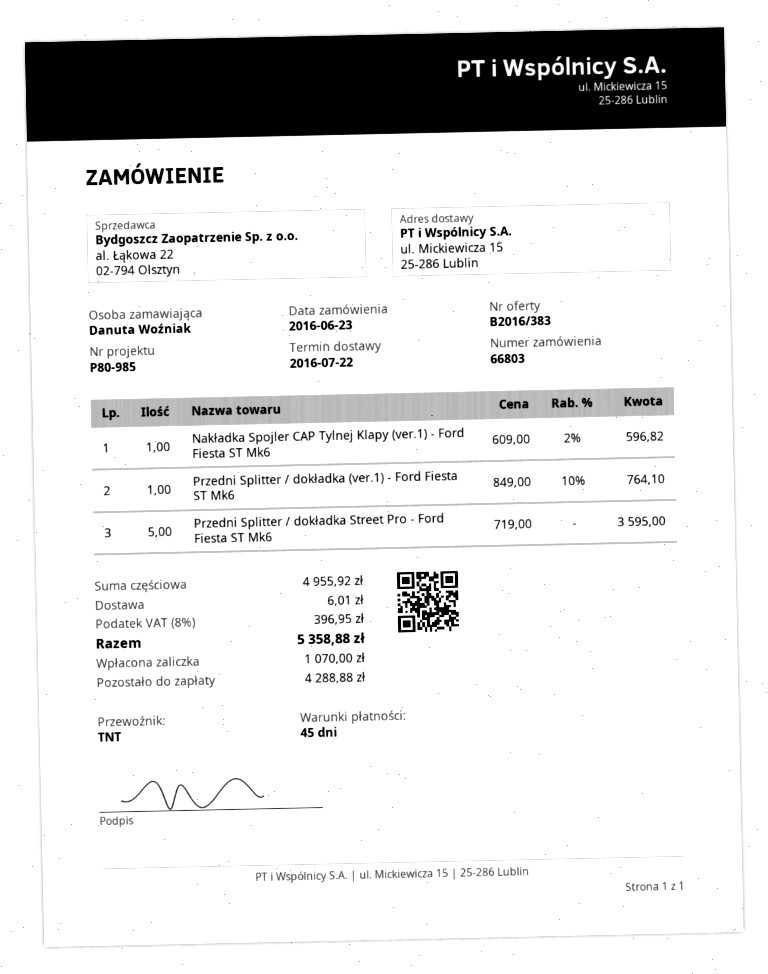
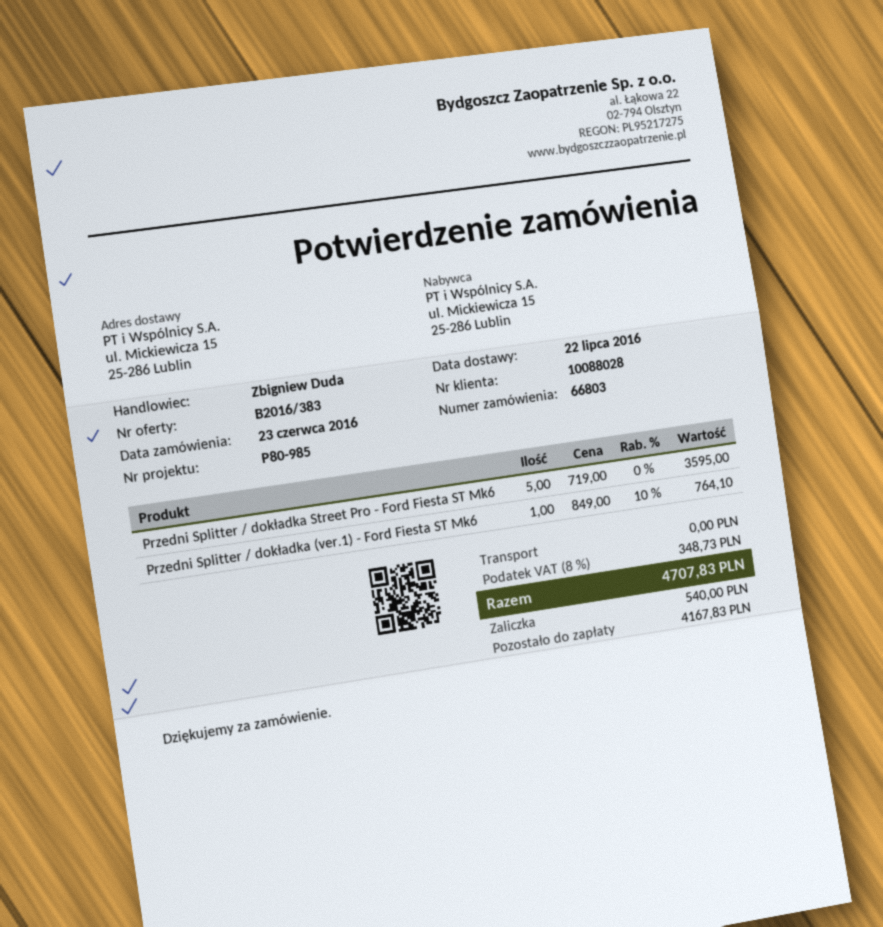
Nakładka Spojler CAP Tylnej Klapy (ver.1) - Ford Fiesta ST Mk6: 1 x 609.00 - 2% = 596.82 -> none
shipping: 6.01 -> 0.00
tax: 8% = 396.95 -> 8% = 348.73
total: 5358.88 -> 4707.83
deposit: 1070.00 -> 540.00
balance: 4288.88 -> 4167.83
──────────
**Exercise:**
An exact retyping of the material, minus the pictures, is the required answer.

**Answer to the problem:**
Nakładka Spojler CAP Tylnej Klapy (ver.1) - Ford Fiesta ST Mk6: 1 x 609.00 - 2% = 596.82 -> none
shipping: 6.01 -> 0.00
tax: 8% = 396.95 -> 8% = 348.73
total: 5358.88 -> 4707.83
deposit: 1070.00 -> 540.00
balance: 4288.88 -> 4167.83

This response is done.